* [DIRECTIONS]
All of the entries below need repeating exactly, apart from their images.
-- RECORDS FOR THIS TASK follows --
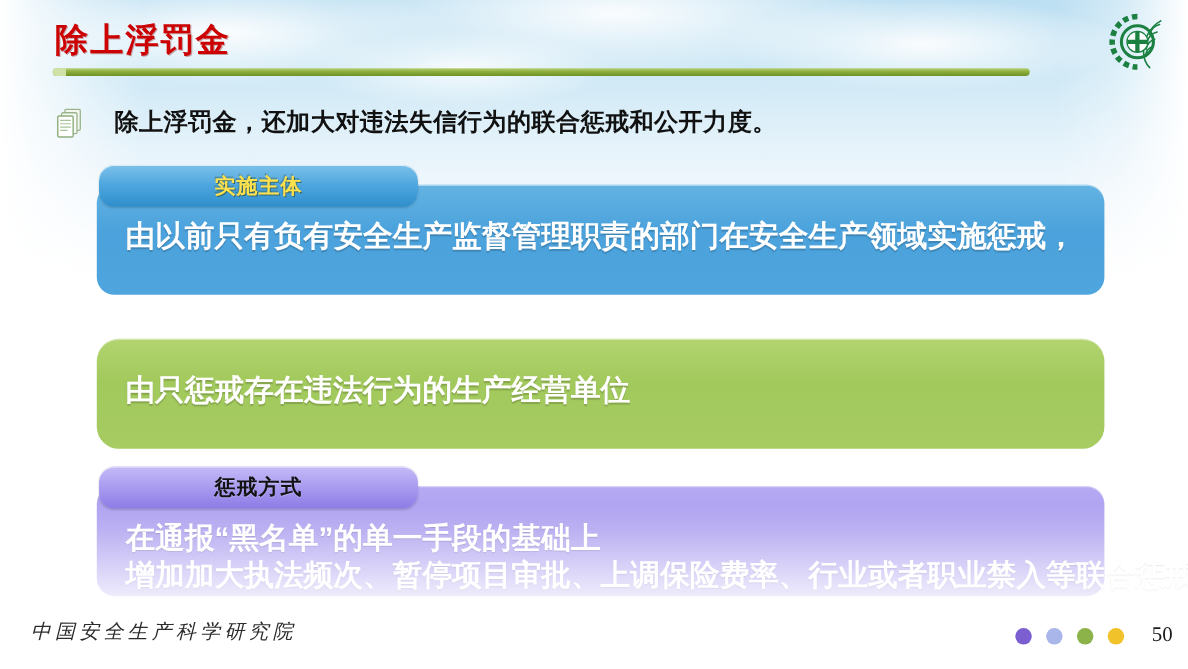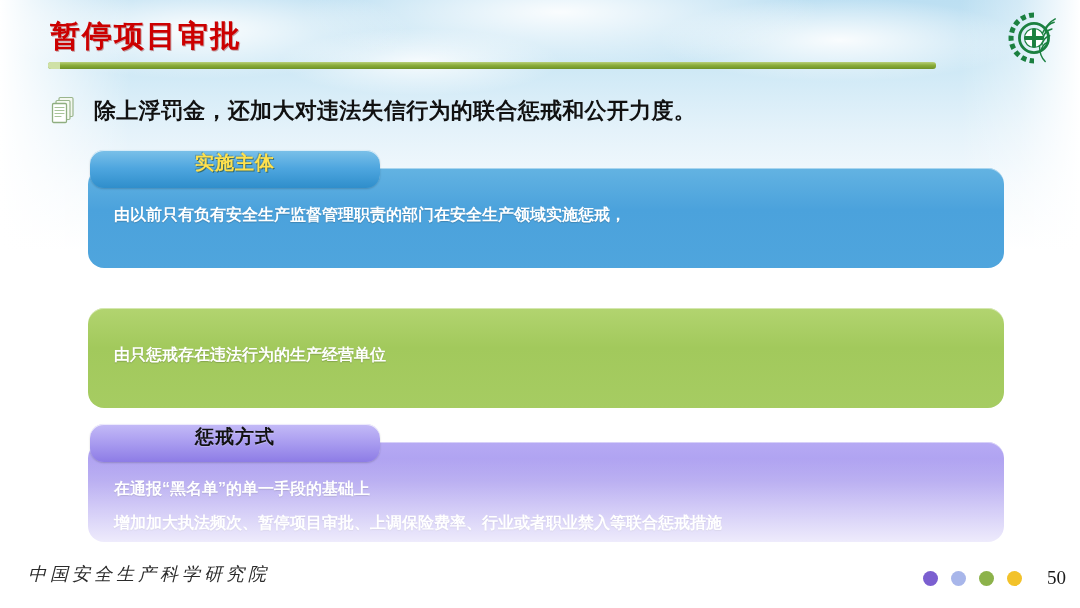--- a/index.html
+++ b/index.html
@@ -81,22 +81,22 @@
     position: absolute;
     right: 18px; top: 10px;
     width: 56px; height: 56px;
   }
 
   
   .bullet-row {
     position: absolute;
     left: 50px; top: 96px;
     display: flex;
-    align-items: flex-start;
-    gap: 18px;
+    align-items: flex-end;
+    gap: 28px;
   }
   .doc-icon {
     width: 26px; height: 28px;
     flex: 0 0 auto;
   }
   .bullet-text {
     font-size: 22px;
     font-weight: bold;
     color: #111111;
     letter-spacing: 0.3px;
@@ -117,31 +117,32 @@
     box-sizing: border-box;
     padding: 30px 0 16px 26px;
   }
   .card-tab {
     position: absolute;
     left: 2px; top: 0;
     width: 290px; height: 38px;
     border-radius: 14px;
     box-sizing: border-box;
     display: flex;
+    align-items: center;
     justify-content: center;
     z-index: 3;
   }
   .card-tab-label {
     font-size: 19px;
     font-weight: bold;
     letter-spacing: 1px;
     white-space: nowrap;
   }
   .card-line {
-    font-size: 16px;
+    font-size: 27px;
     font-weight: bold;
     color: #ffffff;
     line-height: 34px;
     white-space: nowrap;
     text-shadow: 0 1px 1px rgba(0,0,0,0.18);
   }
 
   
   #card-blue { top: 150px; height: 118px; }
   #card-blue .card-body {
@@ -157,20 +158,21 @@
     color: #ffe14d;
     text-shadow: 1px 1px 0 rgba(40,60,20,0.55), -1px -1px 0 rgba(40,60,20,0.25);
   }
 
   
   #card-green { top: 290px; height: 118px; }
   #card-green .card-body {
     top: 18px; height: 100px;
     background: linear-gradient(to bottom, #b2d470 0%, #a2c95c 40%, #a6cc62 100%);
     box-shadow: inset 0 1px 0 rgba(255,255,255,0.45);
+    border-radius: 20px;
   }
   #card-green .card-tab {
     background: linear-gradient(to bottom, #c2dd86 0%, #a3ca5e 48%, #84b23c 100%);
     box-shadow: inset 0 1px 0 rgba(255,255,255,0.7), 0 1px 2px rgba(0,0,0,0.18);
   }
   #card-green .card-tab-label {
     color: #121212;
     text-shadow: 0 1px 0 rgba(255,255,255,0.25);
   }
 
@@ -222,21 +224,21 @@
 </style>
 </head>
 <body>
 
 <div id="slide">
 
   <div class="sky"></div>
   <div class="sky-left-fade"></div>
   <div class="sky-right-fade"></div>
 
-  <div class="title">暂停项目审批</div>
+  <div class="title">除上浮罚金</div>
   <div class="title-rule"></div>
   <div class="title-rule-cap"></div>
 
   <div class="logo">
     <svg viewBox="0 0 100 100" width="56" height="56" aria-hidden="true">
       <g fill="none" stroke="#1b8040" stroke-width="3.2">
         <path d="M50 9 A41 41 0 0 0 9 50 A41 41 0 0 0 50 91" stroke-width="9" stroke-dasharray="9 6"></path>
       </g>
       <g stroke="#1b8040" fill="none" stroke-width="2.6" stroke-linecap="round">
         <path d="M88 16 C70 26 60 46 60 66 C60 78 64 86 70 92"></path>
-- RECORDS FOR THIS TASK concluded --
* [OUTPUT BELOW]
--- a/index.html
+++ b/index.html
@@ -81,22 +81,22 @@
     position: absolute;
     right: 18px; top: 10px;
     width: 56px; height: 56px;
   }
 
   
   .bullet-row {
     position: absolute;
     left: 50px; top: 96px;
     display: flex;
-    align-items: flex-start;
-    gap: 18px;
+    align-items: flex-end;
+    gap: 28px;
   }
   .doc-icon {
     width: 26px; height: 28px;
     flex: 0 0 auto;
   }
   .bullet-text {
     font-size: 22px;
     font-weight: bold;
     color: #111111;
     letter-spacing: 0.3px;
@@ -117,31 +117,32 @@
     box-sizing: border-box;
     padding: 30px 0 16px 26px;
   }
   .card-tab {
     position: absolute;
     left: 2px; top: 0;
     width: 290px; height: 38px;
     border-radius: 14px;
     box-sizing: border-box;
     display: flex;
+    align-items: center;
     justify-content: center;
     z-index: 3;
   }
   .card-tab-label {
     font-size: 19px;
     font-weight: bold;
     letter-spacing: 1px;
     white-space: nowrap;
   }
   .card-line {
-    font-size: 16px;
+    font-size: 27px;
     font-weight: bold;
     color: #ffffff;
     line-height: 34px;
     white-space: nowrap;
     text-shadow: 0 1px 1px rgba(0,0,0,0.18);
   }
 
   
   #card-blue { top: 150px; height: 118px; }
   #card-blue .card-body {
@@ -157,20 +158,21 @@
     color: #ffe14d;
     text-shadow: 1px 1px 0 rgba(40,60,20,0.55), -1px -1px 0 rgba(40,60,20,0.25);
   }
 
   
   #card-green { top: 290px; height: 118px; }
   #card-green .card-body {
     top: 18px; height: 100px;
     background: linear-gradient(to bottom, #b2d470 0%, #a2c95c 40%, #a6cc62 100%);
     box-shadow: inset 0 1px 0 rgba(255,255,255,0.45);
+    border-radius: 20px;
   }
   #card-green .card-tab {
     background: linear-gradient(to bottom, #c2dd86 0%, #a3ca5e 48%, #84b23c 100%);
     box-shadow: inset 0 1px 0 rgba(255,255,255,0.7), 0 1px 2px rgba(0,0,0,0.18);
   }
   #card-green .card-tab-label {
     color: #121212;
     text-shadow: 0 1px 0 rgba(255,255,255,0.25);
   }
 
@@ -222,21 +224,21 @@
 </style>
 </head>
 <body>
 
 <div id="slide">
 
   <div class="sky"></div>
   <div class="sky-left-fade"></div>
   <div class="sky-right-fade"></div>
 
-  <div class="title">暂停项目审批</div>
+  <div class="title">除上浮罚金</div>
   <div class="title-rule"></div>
   <div class="title-rule-cap"></div>
 
   <div class="logo">
     <svg viewBox="0 0 100 100" width="56" height="56" aria-hidden="true">
       <g fill="none" stroke="#1b8040" stroke-width="3.2">
         <path d="M50 9 A41 41 0 0 0 9 50 A41 41 0 0 0 50 91" stroke-width="9" stroke-dasharray="9 6"></path>
       </g>
       <g stroke="#1b8040" fill="none" stroke-width="2.6" stroke-linecap="round">
         <path d="M88 16 C70 26 60 46 60 66 C60 78 64 86 70 92"></path>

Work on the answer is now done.